═══ Information supplied ═══

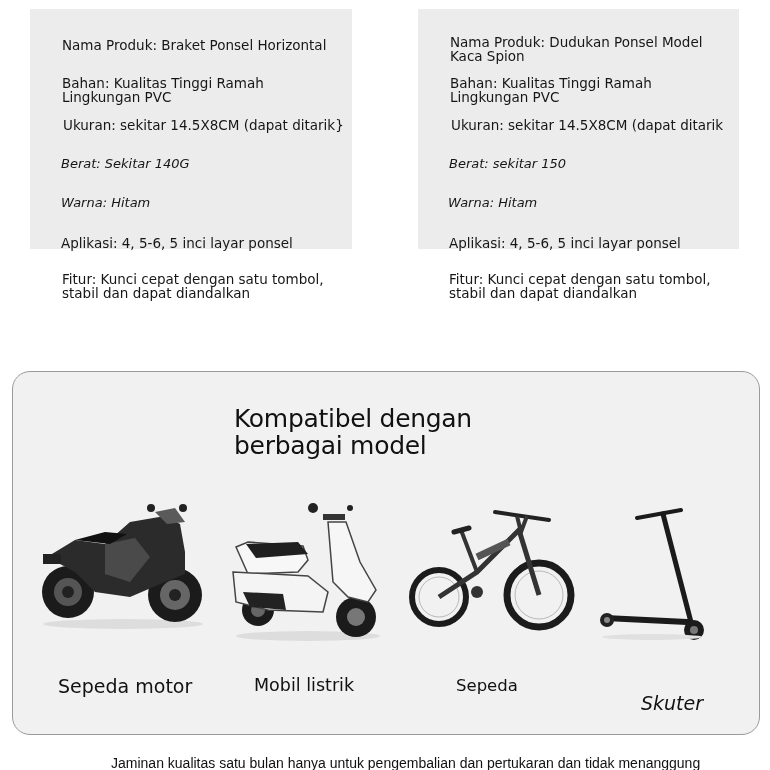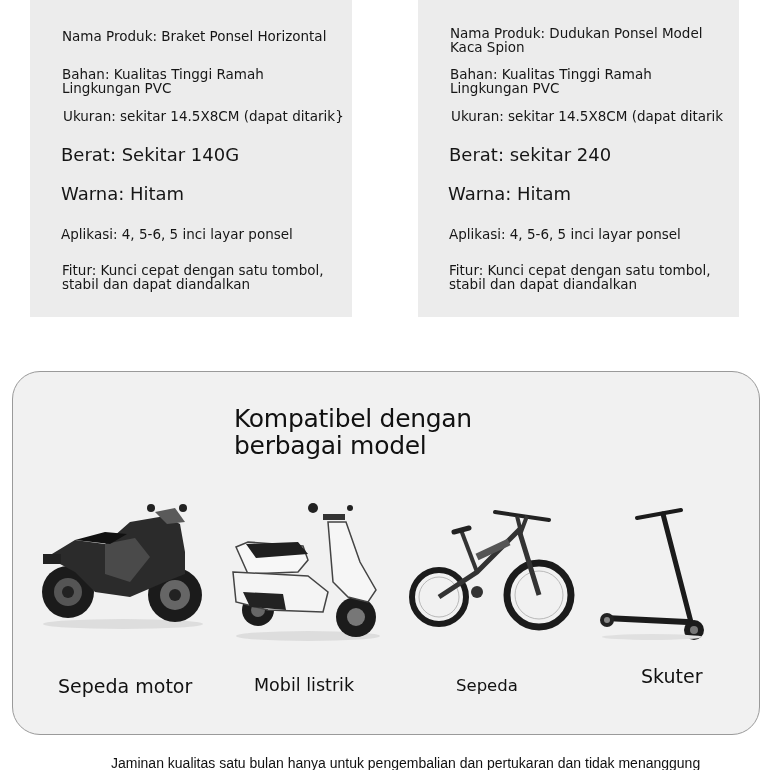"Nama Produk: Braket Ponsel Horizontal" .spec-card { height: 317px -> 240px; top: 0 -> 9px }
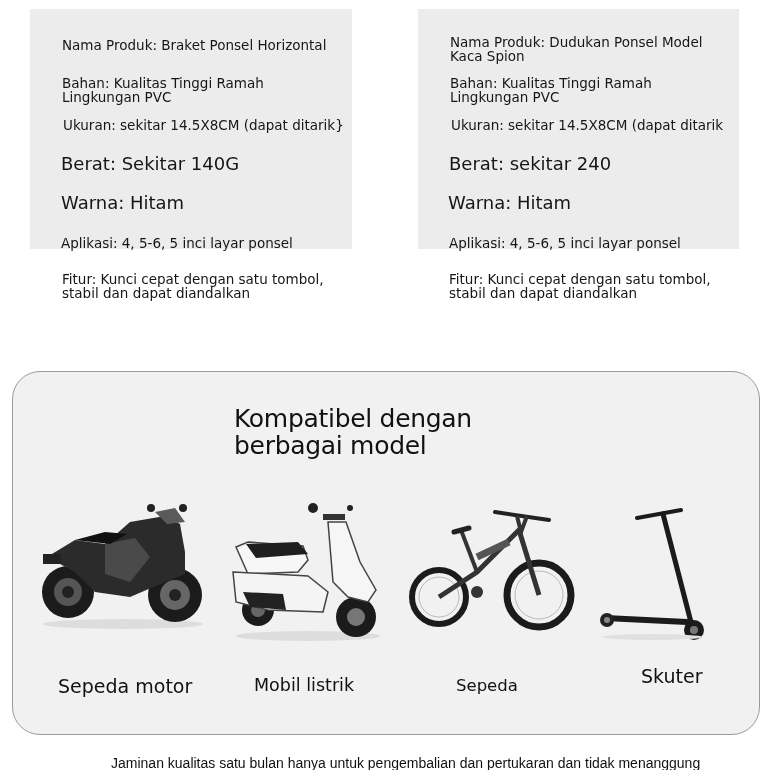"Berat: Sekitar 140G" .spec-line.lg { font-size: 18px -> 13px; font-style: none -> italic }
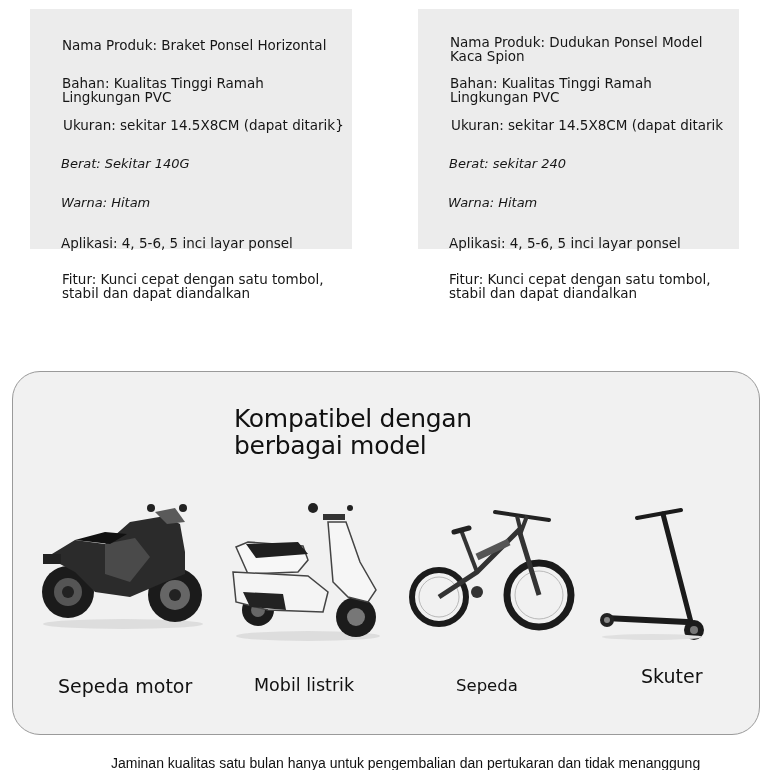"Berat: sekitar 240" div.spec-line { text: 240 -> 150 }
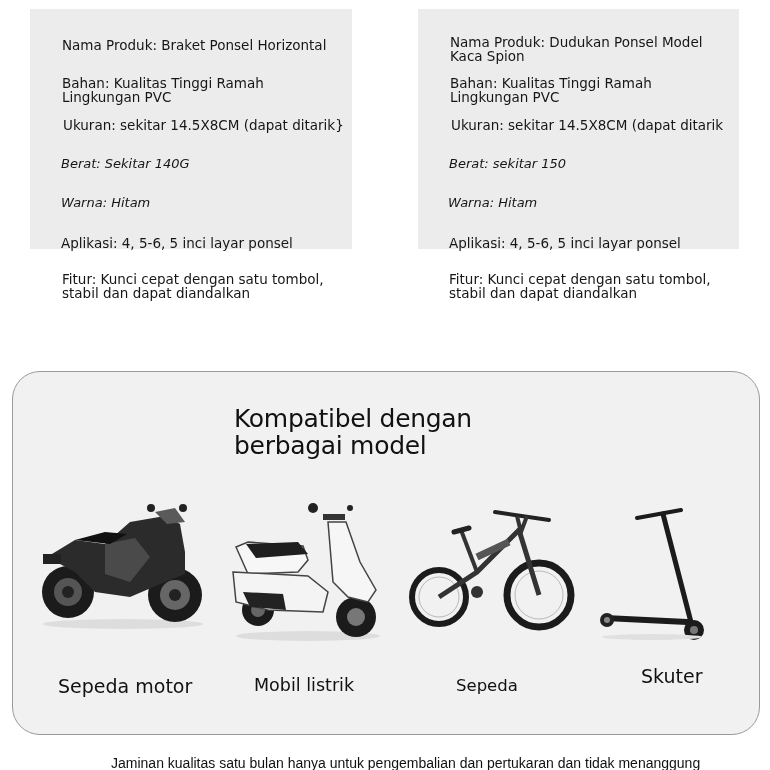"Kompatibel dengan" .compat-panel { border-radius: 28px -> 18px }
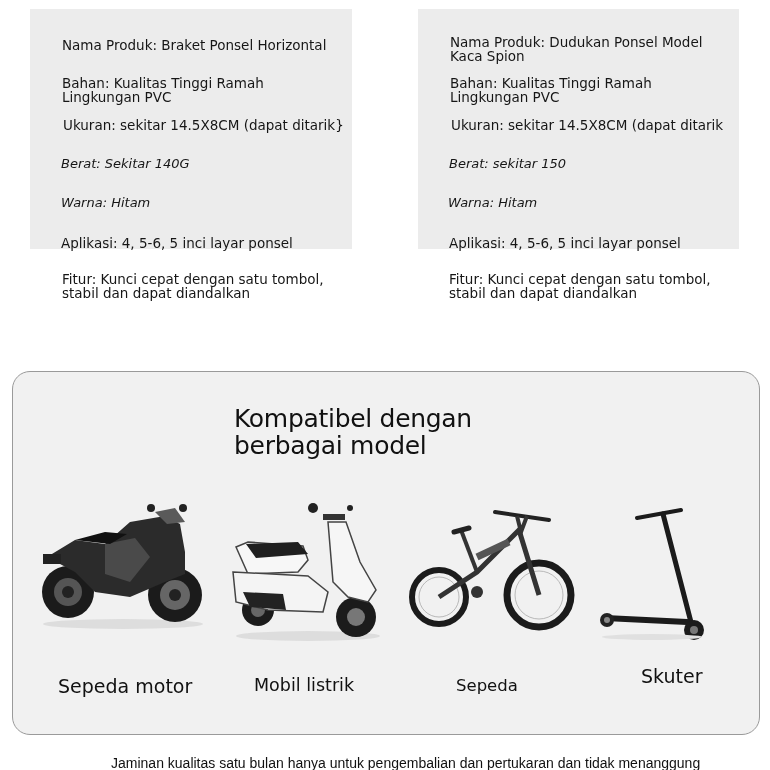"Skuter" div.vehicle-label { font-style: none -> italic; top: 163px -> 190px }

═══
═══ Information supplied ═══

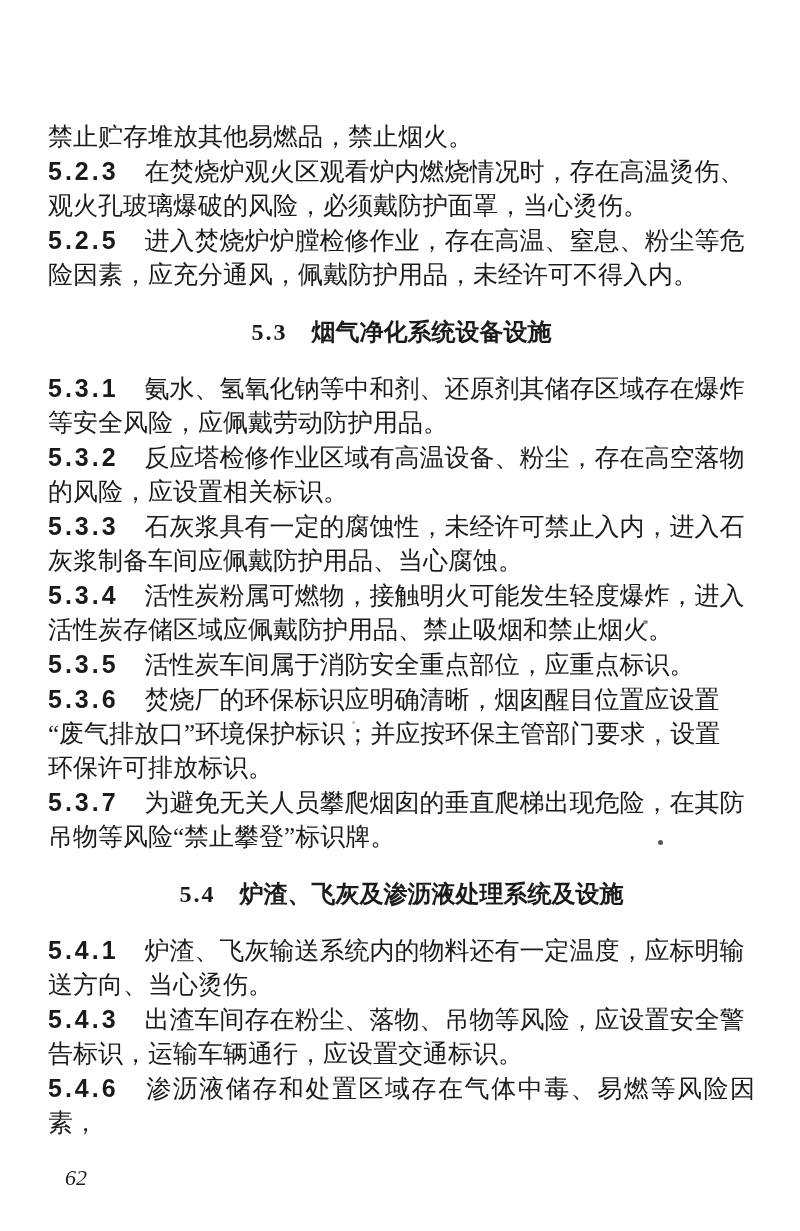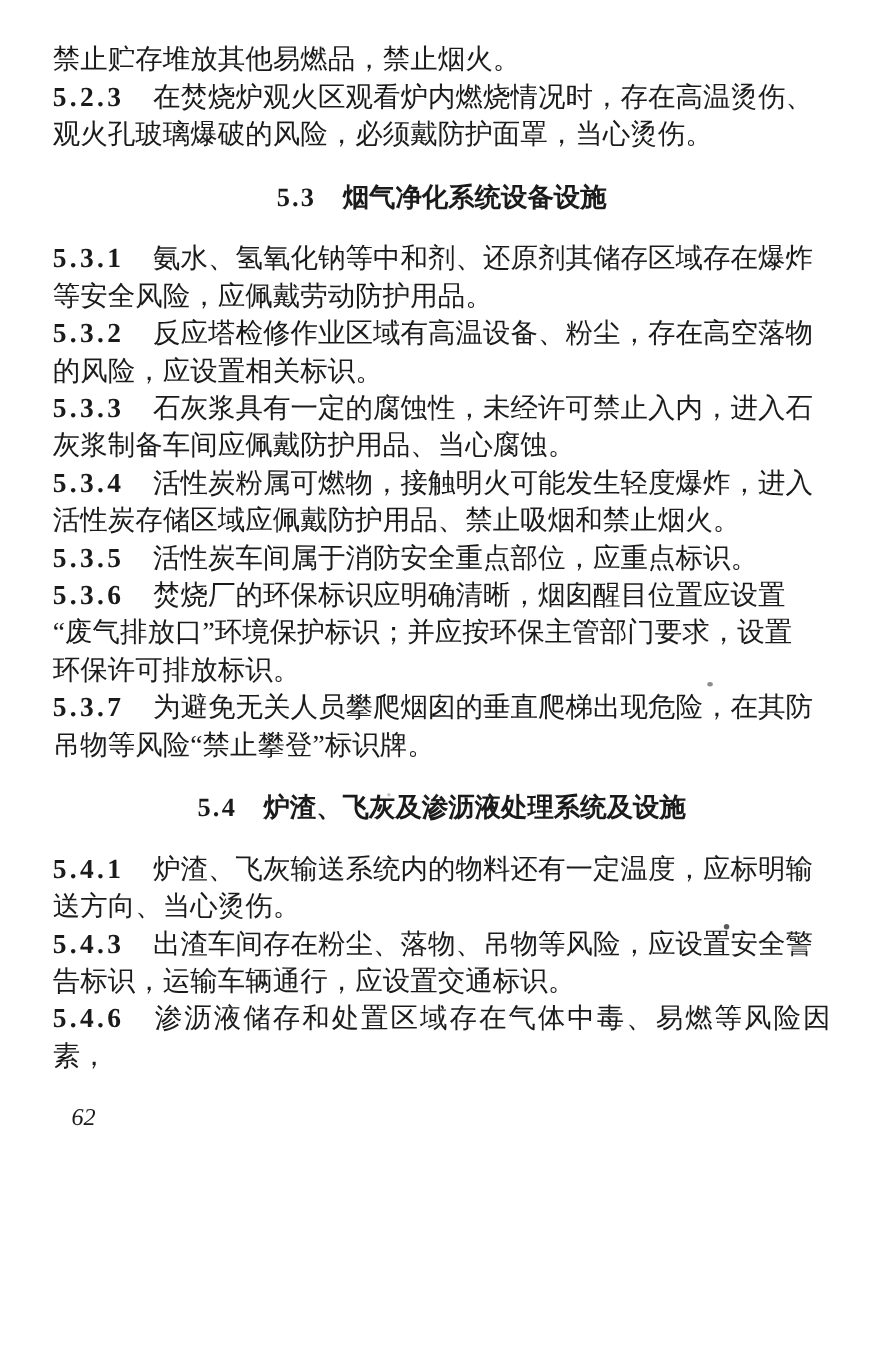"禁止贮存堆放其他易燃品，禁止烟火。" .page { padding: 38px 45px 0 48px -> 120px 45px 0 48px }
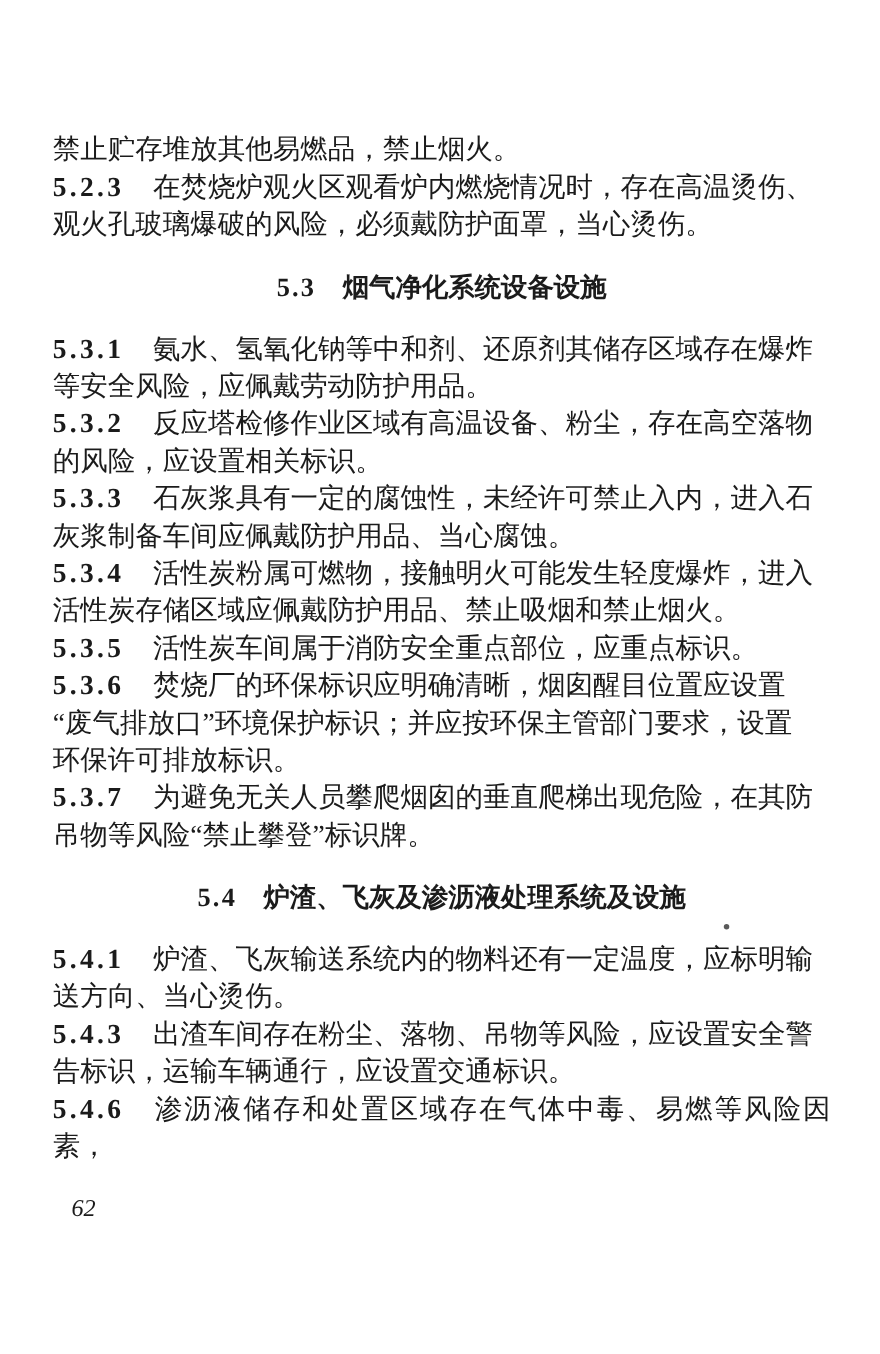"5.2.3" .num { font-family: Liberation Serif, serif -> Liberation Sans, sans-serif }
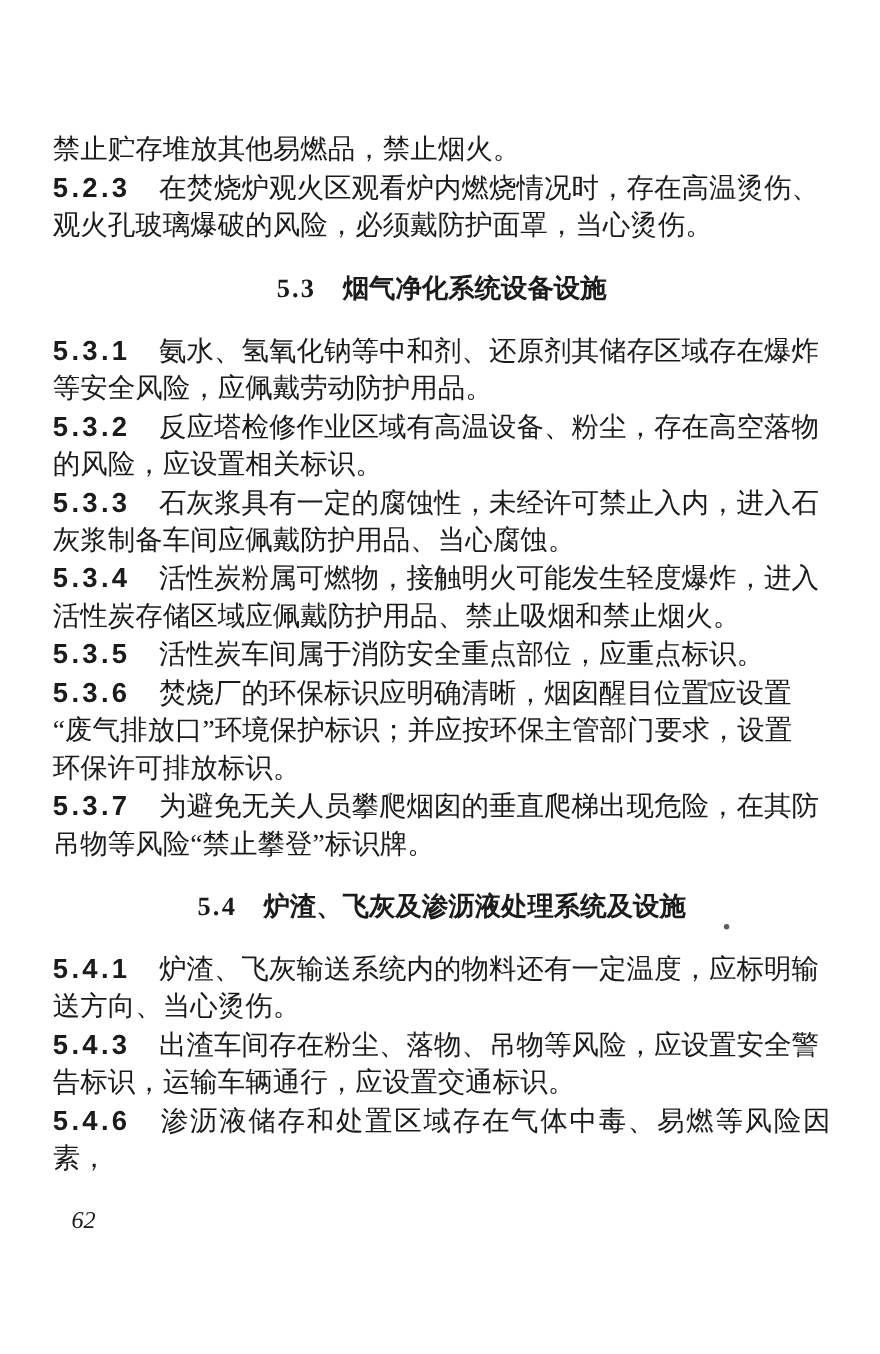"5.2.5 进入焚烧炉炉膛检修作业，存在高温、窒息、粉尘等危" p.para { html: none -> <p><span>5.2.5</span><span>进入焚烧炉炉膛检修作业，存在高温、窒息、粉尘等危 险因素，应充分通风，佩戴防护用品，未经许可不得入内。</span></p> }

═══

**What you need to do**
Print an exact copy of the lines above, from the one containing "Produk: Braket Ponsel" through the one containing "none -> italic;", and leave out the pictures.

**Reply**
"Nama Produk: Braket Ponsel Horizontal" .spec-card { height: 317px -> 240px; top: 0 -> 9px }
"Berat: Sekitar 140G" .spec-line.lg { font-size: 18px -> 13px; font-style: none -> italic }
"Berat: sekitar 240" div.spec-line { text: 240 -> 150 }
"Kompatibel dengan" .compat-panel { border-radius: 28px -> 18px }
"Skuter" div.vehicle-label { font-style: none -> italic; top: 163px -> 190px }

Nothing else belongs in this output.